8. Subject to Clause VII. 2, the supplier's obligations stated in Clause VI. 7 shall be final in the event of an infringement of industrial property rights or copyrights. They shall only exist if
• the purchaser informs the supplier immediately of any claimed infringements of industrial property rights or copyrights,
• the purchaser supports the supplier to a reasonable extent in defending the asserted claims or enables the supplier to carry out the modification measures in accordance with Clause VI. 7,
• the supplier retains the right to take all defensive measures, including out-of-court settlements, • the defect of title is not based on a directive of the purchaser and
• the infringement of rights was not caused by the fact that the purchaser has arbitrarily modified the delivery item or used it in a manner not in accordance with the contract.

VII. Liability of the supplier, exclusion of liability

1. If the purchaser cannot use the delivery item in accordance with the contract due to the fault of the supplier as a result of omitted or faulty execution of proposals and consultations made before or after conclusion of the contract or due to the breach of other contractual ancillary obligations – in particular instructions for operation and maintenance of the delivery item – the provisions of Clauses VI and VII shall apply to the exclusion of further claims by the purchaser. 2.
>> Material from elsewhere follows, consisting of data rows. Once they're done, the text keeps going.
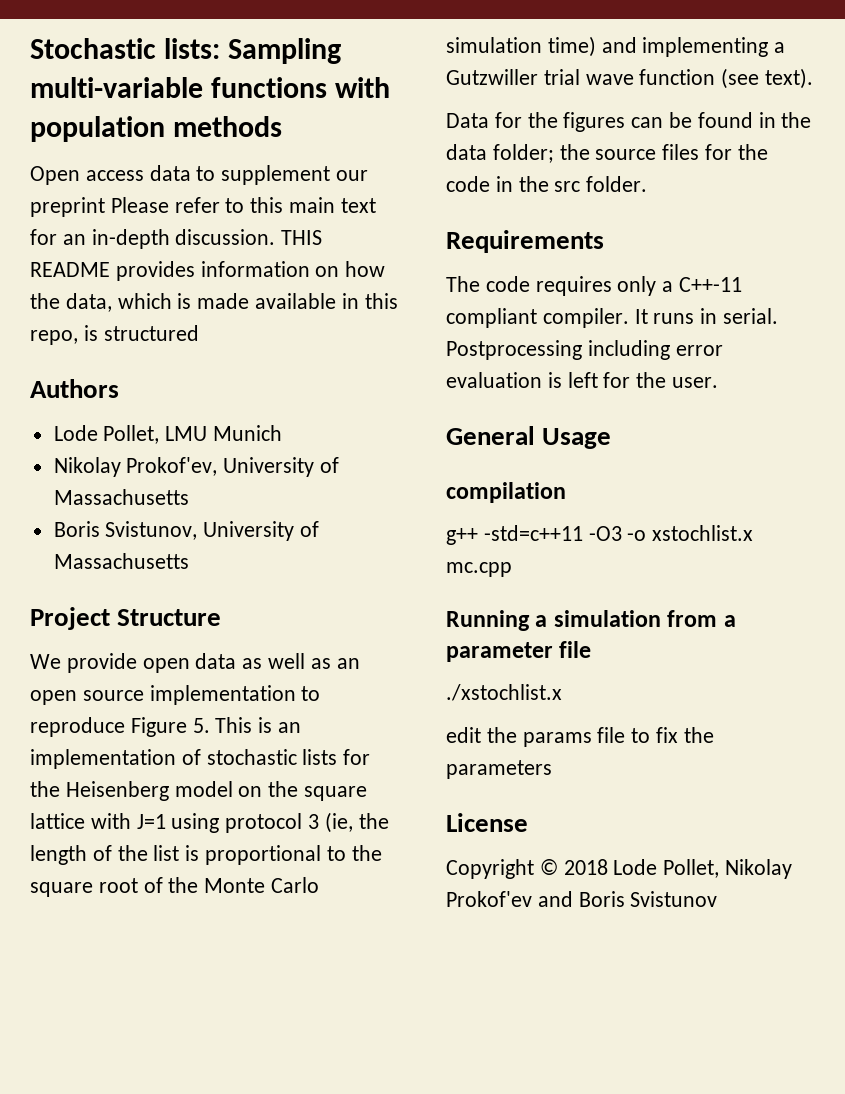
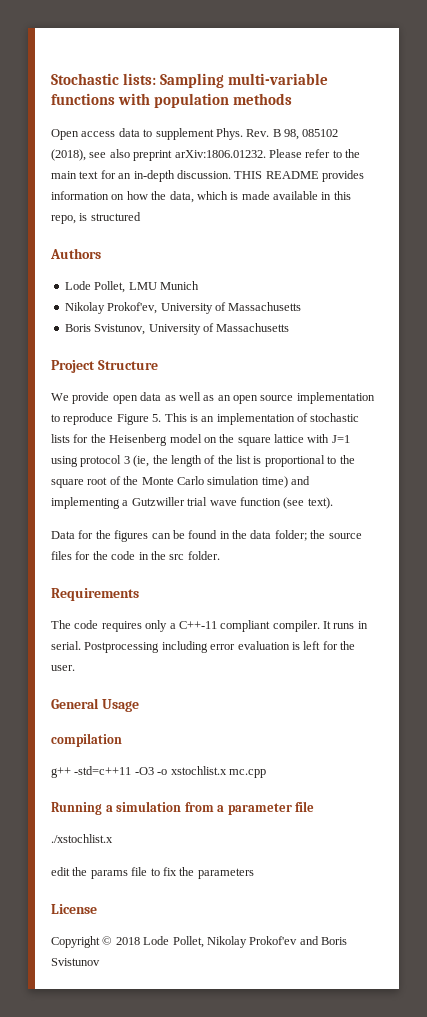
- Open access data to supplement our preprint Please refer to this main text for an in-depth discussion.
+ Open access data to supplement Phys. Rev. B 98, 085102 (2018), see also preprint arXiv:1806.01232. Please refer to the main text for an in-depth discussion.

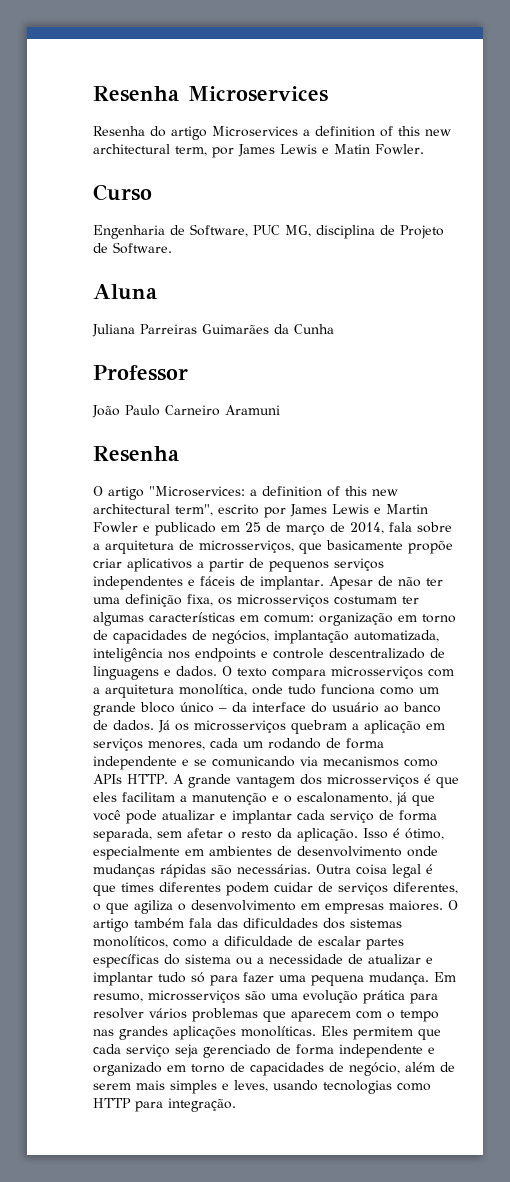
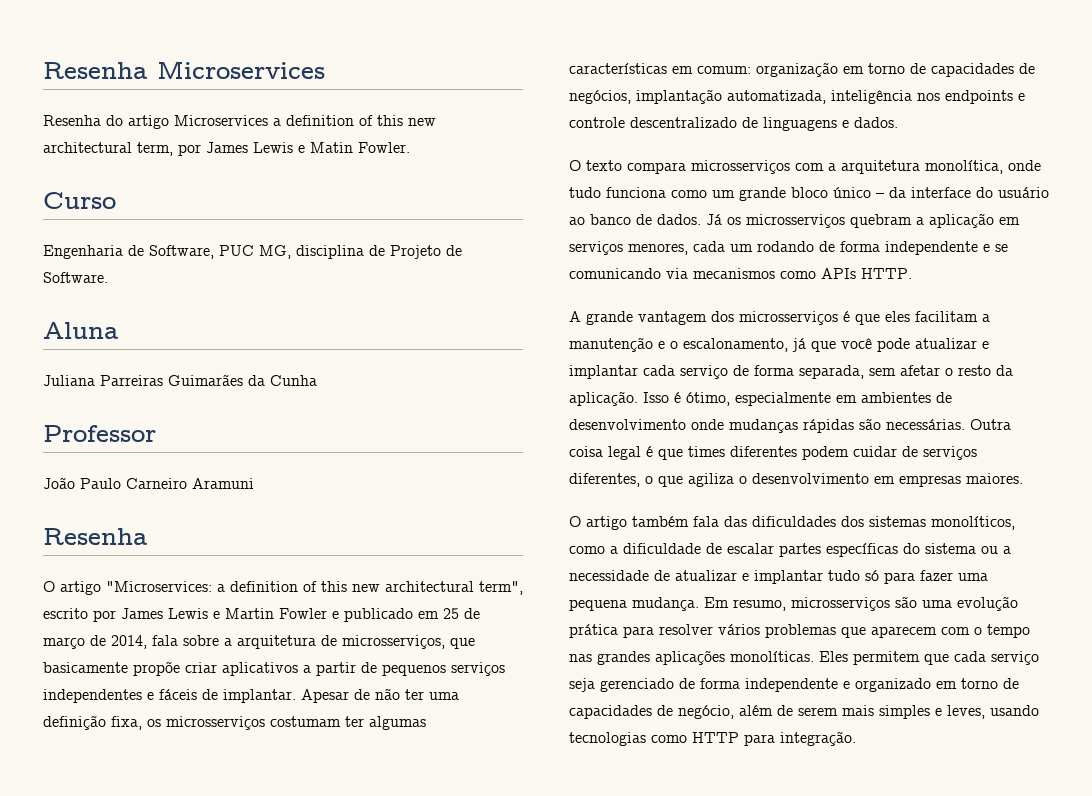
- Apesar de não ter uma definição fixa, os microsserviços costumam ter algumas características em comum: organização em torno de capacidades de negócios, implantação automatizada, inteligência nos endpoints e controle descentralizado de linguagens e dados. O texto compara microsserviços com a arquitetura monolítica, onde tudo funciona como um grande bloco único – da interface do usuário ao banco de dados.
+ Apesar de não ter uma definição fixa, os microsserviços costumam ter algumas características em comum: organização em torno de capacidades de negócios, implantação automatizada, inteligência nos endpoints e controle descentralizado de linguagens e dados.
+ O texto compara microsserviços com a arquitetura monolítica, onde tudo funciona como um grande bloco único – da interface do usuário ao banco de dados.
- Já os microsserviços quebram a aplicação em serviços menores, cada um rodando de forma independente e se comunicando via mecanismos como APIs HTTP. A grande vantagem dos microsserviços é que eles facilitam a manutenção e o escalonamento, já que você pode atualizar e implantar cada serviço de forma separada, sem afetar o resto da aplicação.
+ Já os microsserviços quebram a aplicação em serviços menores, cada um rodando de forma independente e se comunicando via mecanismos como APIs HTTP.
+ A grande vantagem dos microsserviços é que eles facilitam a manutenção e o escalonamento, já que você pode atualizar e implantar cada serviço de forma separada, sem afetar o resto da aplicação.
- Outra coisa legal é que times diferentes podem cuidar de serviços diferentes, o que agiliza o desenvolvimento em empresas maiores. O artigo também fala das dificuldades dos sistemas monolíticos, como a dificuldade de escalar partes específicas do sistema ou a necessidade de atualizar e implantar tudo só para fazer uma pequena mudança.
+ Outra coisa legal é que times diferentes podem cuidar de serviços diferentes, o que agiliza o desenvolvimento em empresas maiores.
+ O artigo também fala das dificuldades dos sistemas monolíticos, como a dificuldade de escalar partes específicas do sistema ou a necessidade de atualizar e implantar tudo só para fazer uma pequena mudança.

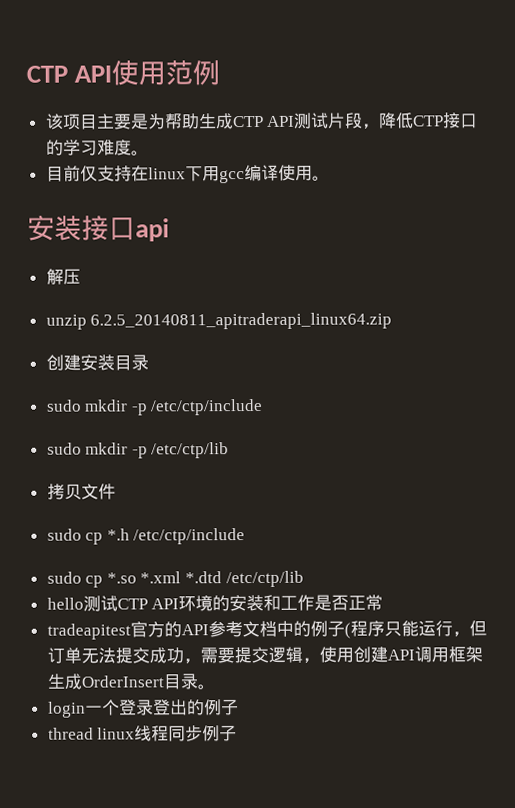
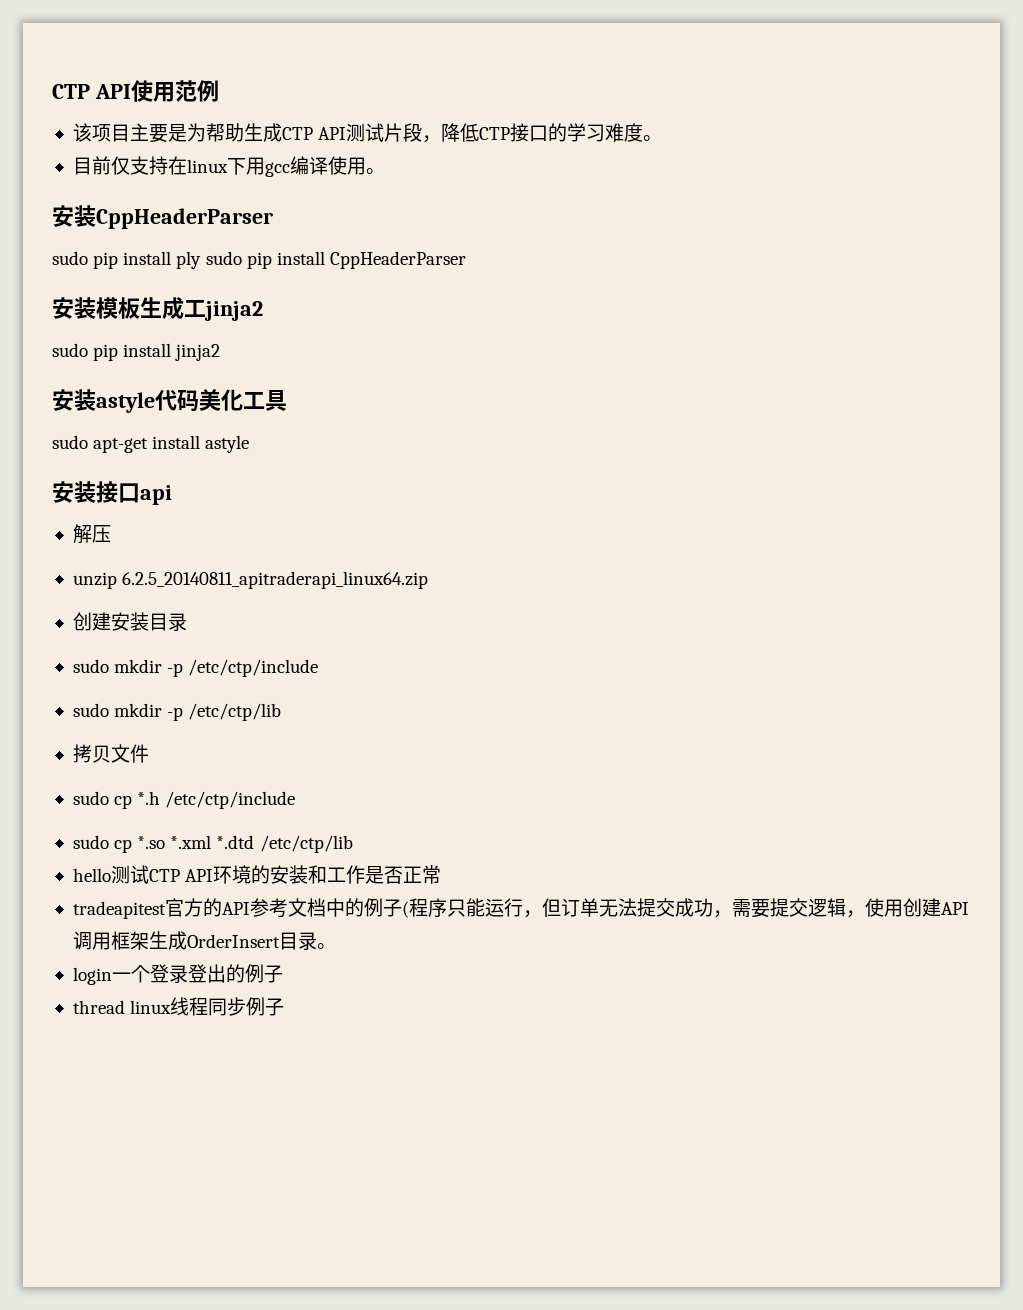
+ 安装CppHeaderParser
+ sudo pip install ply sudo pip install CppHeaderParser
+ 安装模板生成工jinja2
+ sudo pip install jinja2
+ 安装astyle代码美化工具
+ sudo apt-get install astyle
2. The supplier shall – for whatever legal reasons – be liable for damage which has not occurred to the delivery item itself only
a) in the event of intent,
b) in the event of gross negligence on the part of owner/organs or executive employees,
c) in case of culpable injury to life, body, health,
d) for defects that were maliciously concealed,
e) within the framework of a guarantee promise,
f) in the event of defects in the delivery item, insofar as liability is assumed under the Product Liability Act for personal injury or property damage to privately used items.
In the event of culpable breach of material contractual obligations, the supplier shall also be liable for gross negligence on the part of non-executive employees and for slight negligence, in the latter case limited to reasonably foreseeable damage typical of the contract. Further claims are excluded.

VIII. Limitation

All claims of the purchaser – on whatever legal grounds – shall expire by limitation after twelve months. The statutory periods shall apply to claims for damages in accordance with Clause VII. 2 a–d and f. They shall also apply to defects in a building or to delivery items which have been used for a building in accordance with their usual use and which have caused its defectiveness.

VIIII. Software usage

Insofar as software is included in the scope of delivery, the purchaser shall be granted a non-exclusive right to use the delivered software including its documentation. It is provided for use on the delivery item intended for this purpose. Use of the software on more than one system is prohibited. The purchaser may only reproduce, revise, translate or convert the software from the object code to the source code to the extent permitted by law (§§ 69 a ff. of the copyright act). The purchaser is obligated not to remove manufacturer's details – in particular copyright notices – or to change them without the supplier's prior express consent.
All other rights to software and documentation including copies shall remain with the supplier or the software supplier. Sublicensing shall not be permitted.

X. Applicable law, place of jurisdiction

1. All legal relationships between the supplier and the purchaser shall be governed exclusively by the law of the Federal Republic of Germany applicable to legal relationships between domestic parties.

2. The place of jurisdiction shall be the court responsible for the registered office of the supplier. However, the supplier shall be entitled to bring an action at the purchaser's head office.